What it does: It takes an element tree, representing the HTML structure of your markdown (i am using https://github.com/waylan/Python-Markdown to convert) and creates the corresponding docx elements inside a paragraph. Obviously it uses python-docx to to that.

paragraph = document.add_paragraph()
html_tree = markdown(markdown_string)
add_html(paragraph, html_tree)

How it works:
It's basically a module you put inside your sources and import the interface method add_html. This method takes your container element (paragraph) and recursively steps through the html element tree. This happens in _append_docx_elements inside the DocxBuilder class. It maps the HTML tag to a dispatcher class from the tag_dispatchers directory, hands over the tag content, recursively calls its children and hands over the tag tail after doing so.
The dispatcher classes call the python-docx functions to create the appropriate objects. They share some helper methods which figure out which kind of container we are in and provide fitting paragraph objects.

Like i said, this won't be able to handle all kind of HTML input, but the basic output of markdown is mapped pretty OK to docx.

from python-docx.

scanny avatar scanny commented on June 18, 2024

I think it's an interesting idea. I believe that ReportLab has something analogous for adding content to a PDF document.

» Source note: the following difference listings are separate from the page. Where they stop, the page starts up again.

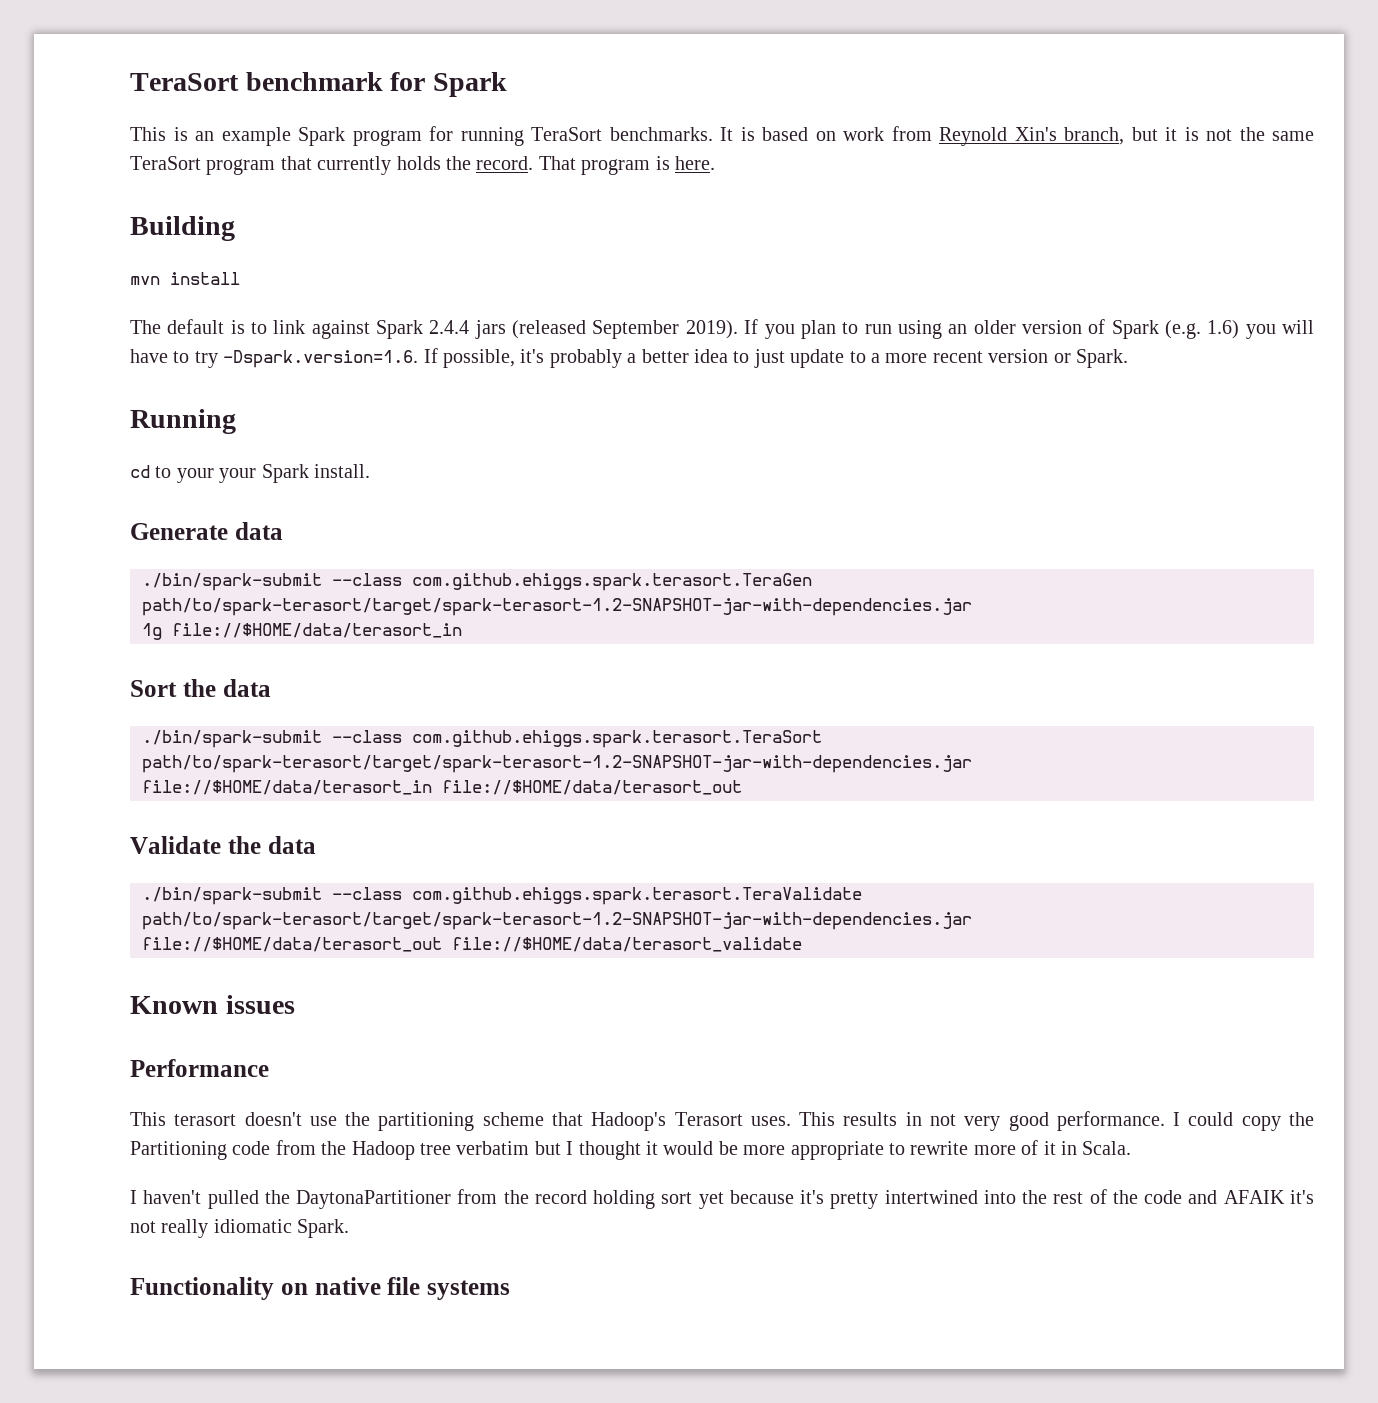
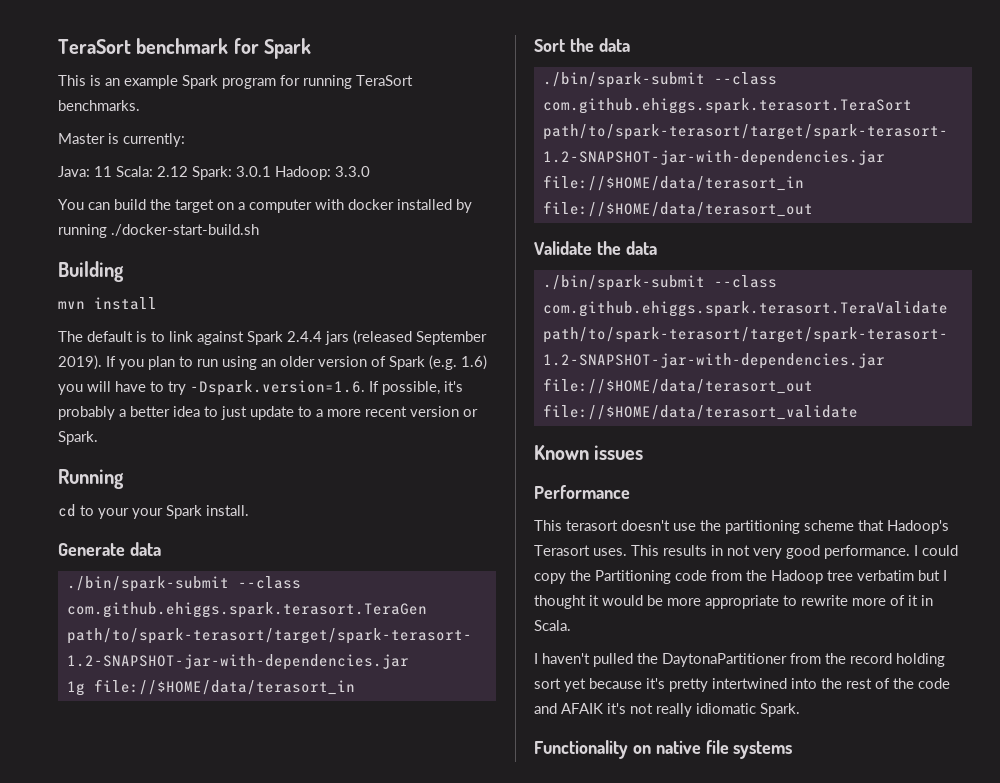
[720,126,1314,146] [130,156,715,175] It is based on work from Reynold Xin's branch, but it is not the same TeraSort program that currently holds the record. That program is here. -> [58,133,185,147] [58,166,370,180] [58,199,472,213] [58,224,259,238] // Master is currently: // Java: 11 Scala: 2.12 Spark: 3.0.1 Hadoop: 3.3.0 // You can build the target on a computer with docker installed by running ./docker-start-build.sh

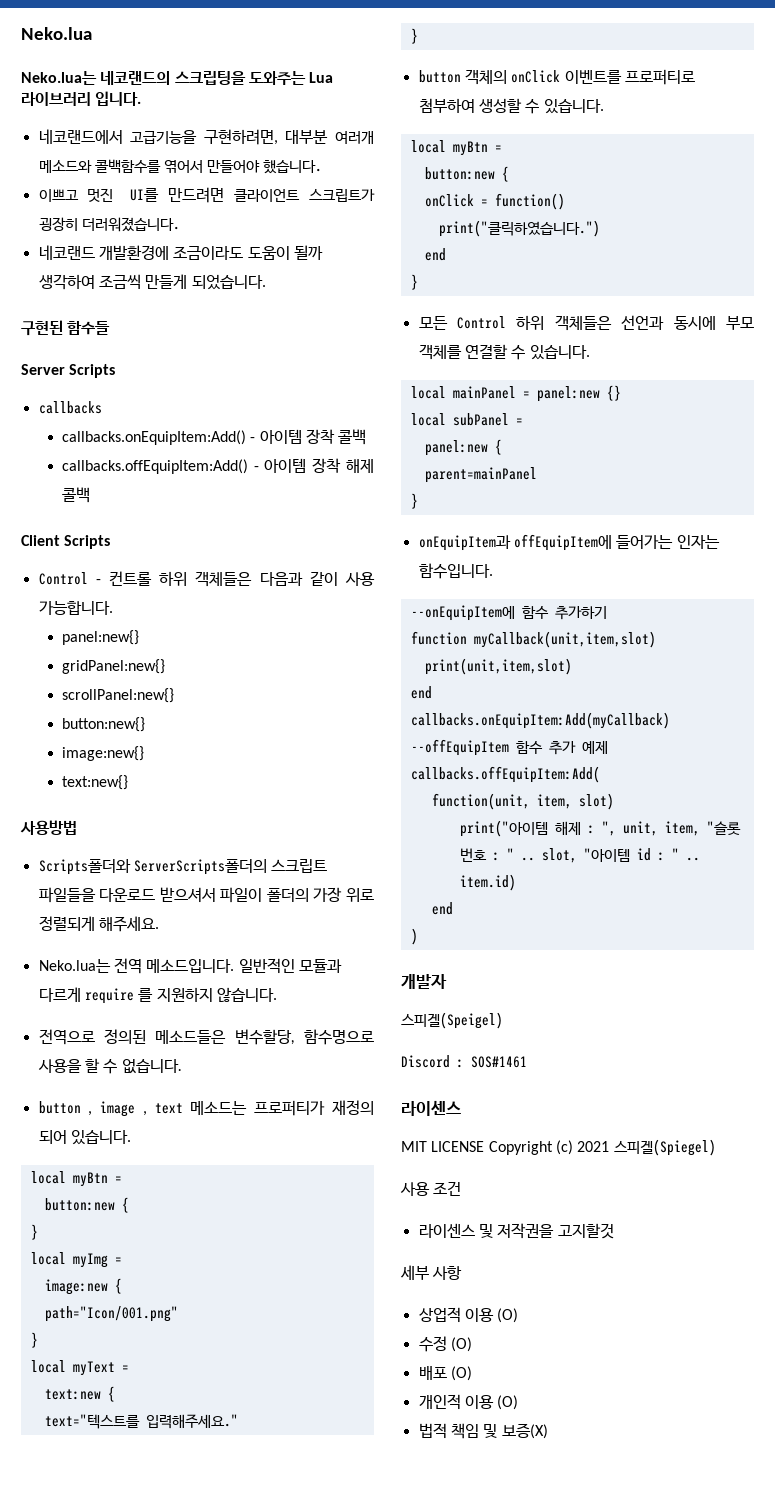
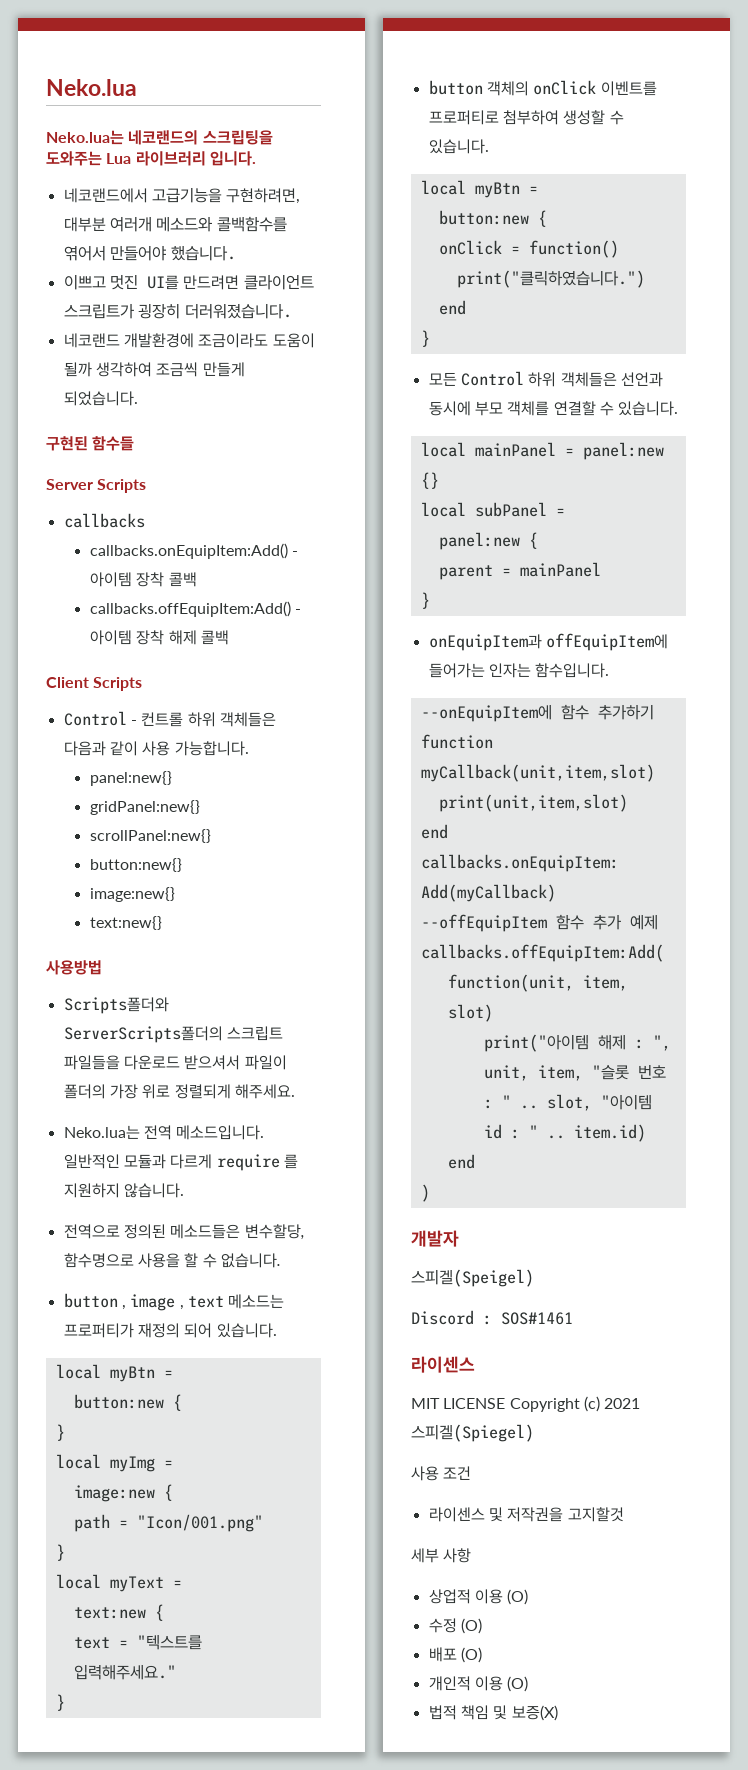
[44,1306,178,1322] path="Icon/001.png" -> [73,1514,263,1532] path = "Icon/001.png"
[44,1414,140,1429] text="텍스트를 -> [73,1635,202,1650] text = "텍스트를
[424,467,537,483] parent=mainPanel -> [438,562,601,580] parent = mainPanel

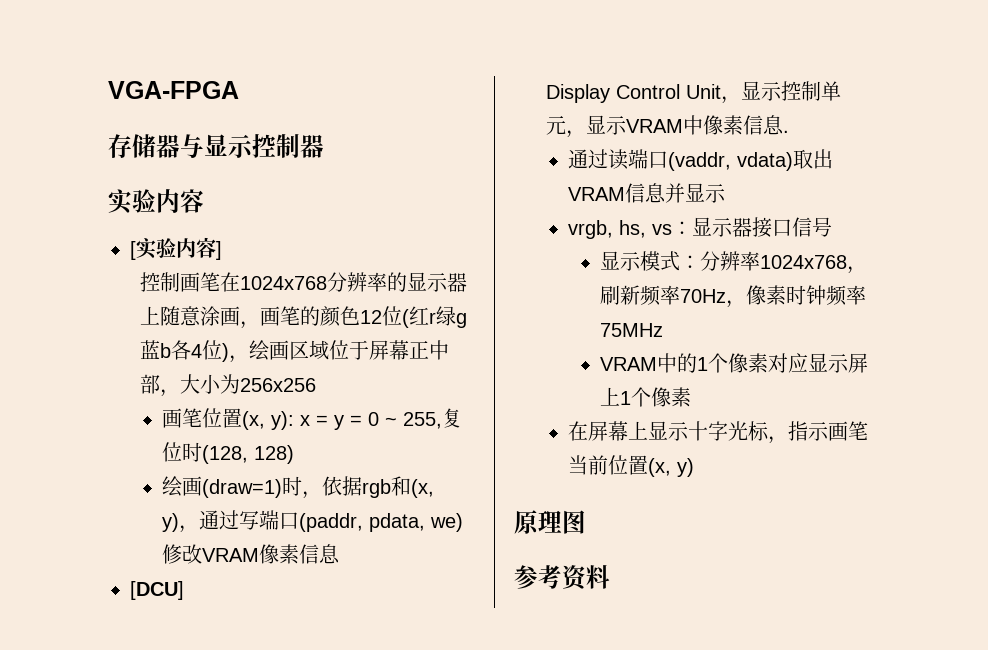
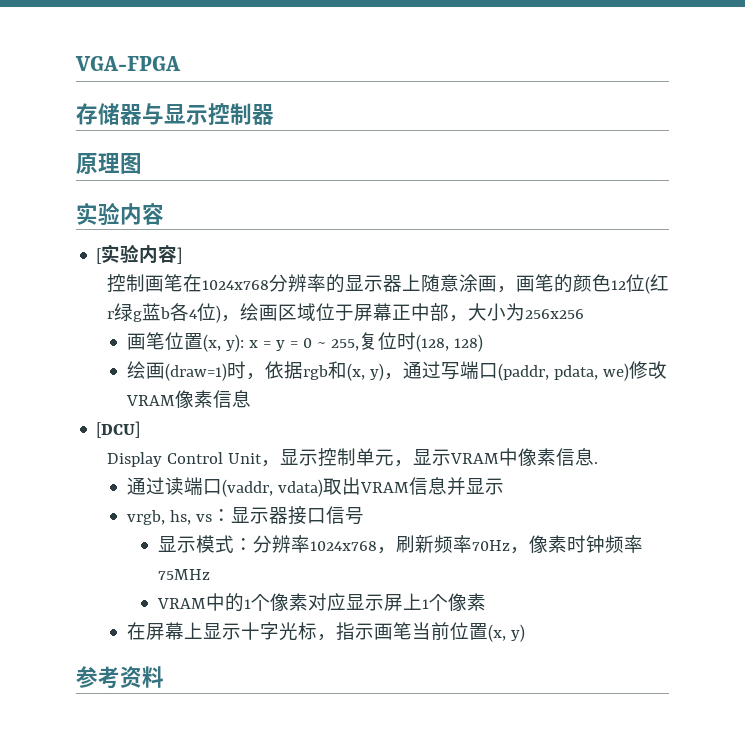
(324, 146) none -> [76,153,142,174] // 原理图
[514,510,586,534] // 原理图 -> (526, 633) none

There they use HTML as I recall.

It would be important for it to be fairly well separated from the main API, and I'm thinking it would be good for it to have something like a plug-in architecture since there's quite a variety of formats that folks might want. reStructuredText and HTML both come to mind in addition to Markdown.

I'm inclined to think something like this could be done with a function call as a start, something like:

append_markdown_content(document, markdown_text)

that would interpret markdown_text into Word objects and add them to document in the order they were encountered.

I don't think this will be a feature that will come soon, given we still have a good deal of core library work to do. So a separate module that implemented append_markdown_content() might be a useful adjunct for a year or two and perhaps beyond.

from python-docx.

fokoenecke avatar fokoenecke commented on June 18, 2024

Today i took a look at python-markdown. They parse the markdown code with regular expressions and convert it into HTML by using the python xml library. They also provide an Extension API for writing own processors, handling the markdown elements.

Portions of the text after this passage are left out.